Copy every line of the data that includes the string "settings".

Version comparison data
━━━━━━
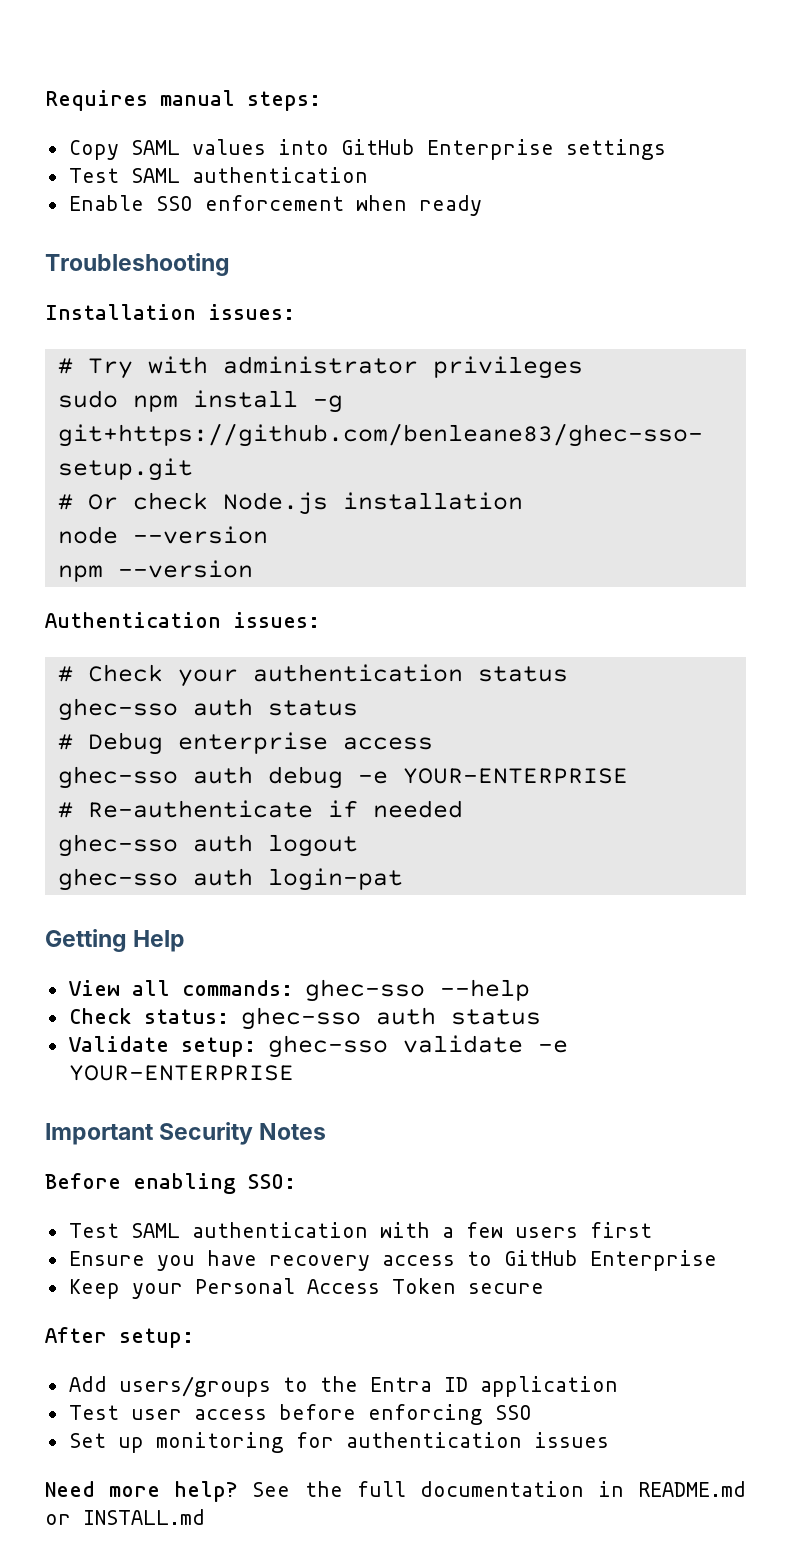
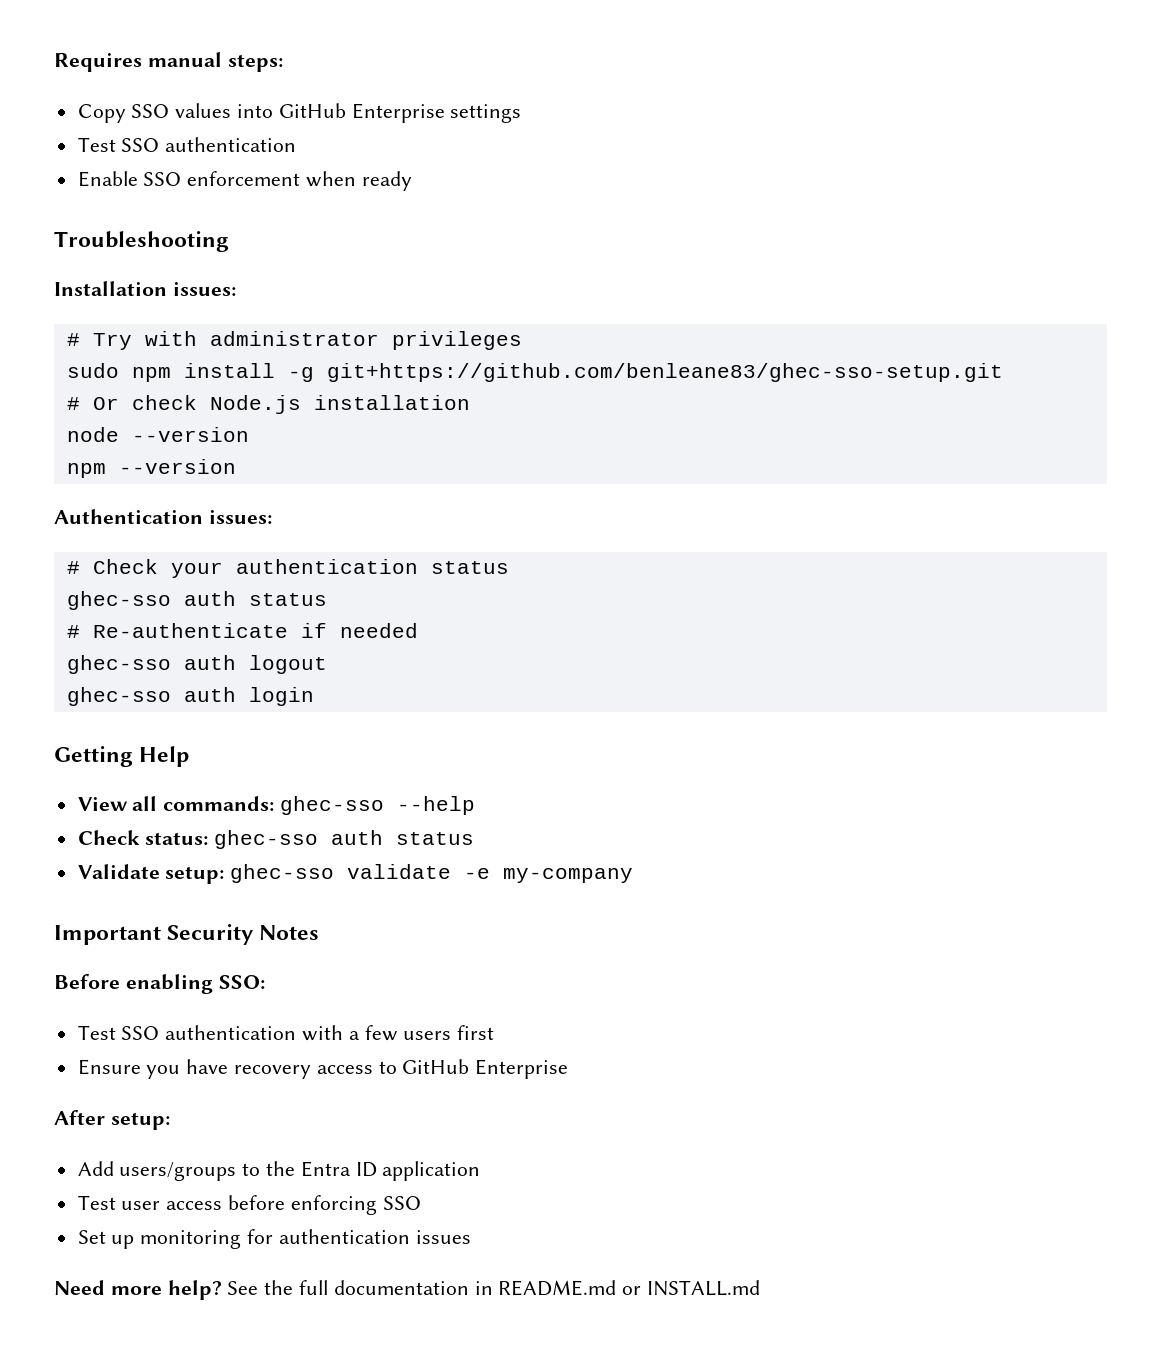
- Copy SAML values into GitHub Enterprise settings
- Test SAML authentication
+ Copy SSO values into GitHub Enterprise settings
+ Test SSO authentication
- # Debug enterprise access
- ghec-sso auth debug -e YOUR-ENTERPRISE
- ghec-sso auth login-pat
+ ghec-sso auth login
- Validate setup: ghec-sso validate -e YOUR-ENTERPRISE
+ Validate setup: ghec-sso validate -e my-company
- Test SAML authentication with a few users first
+ Test SSO authentication with a few users first
- Keep your Personal Access Token secure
━━━━━━
» **Exercise response**:
- Copy SAML values into GitHub Enterprise settings
+ Copy SSO values into GitHub Enterprise settings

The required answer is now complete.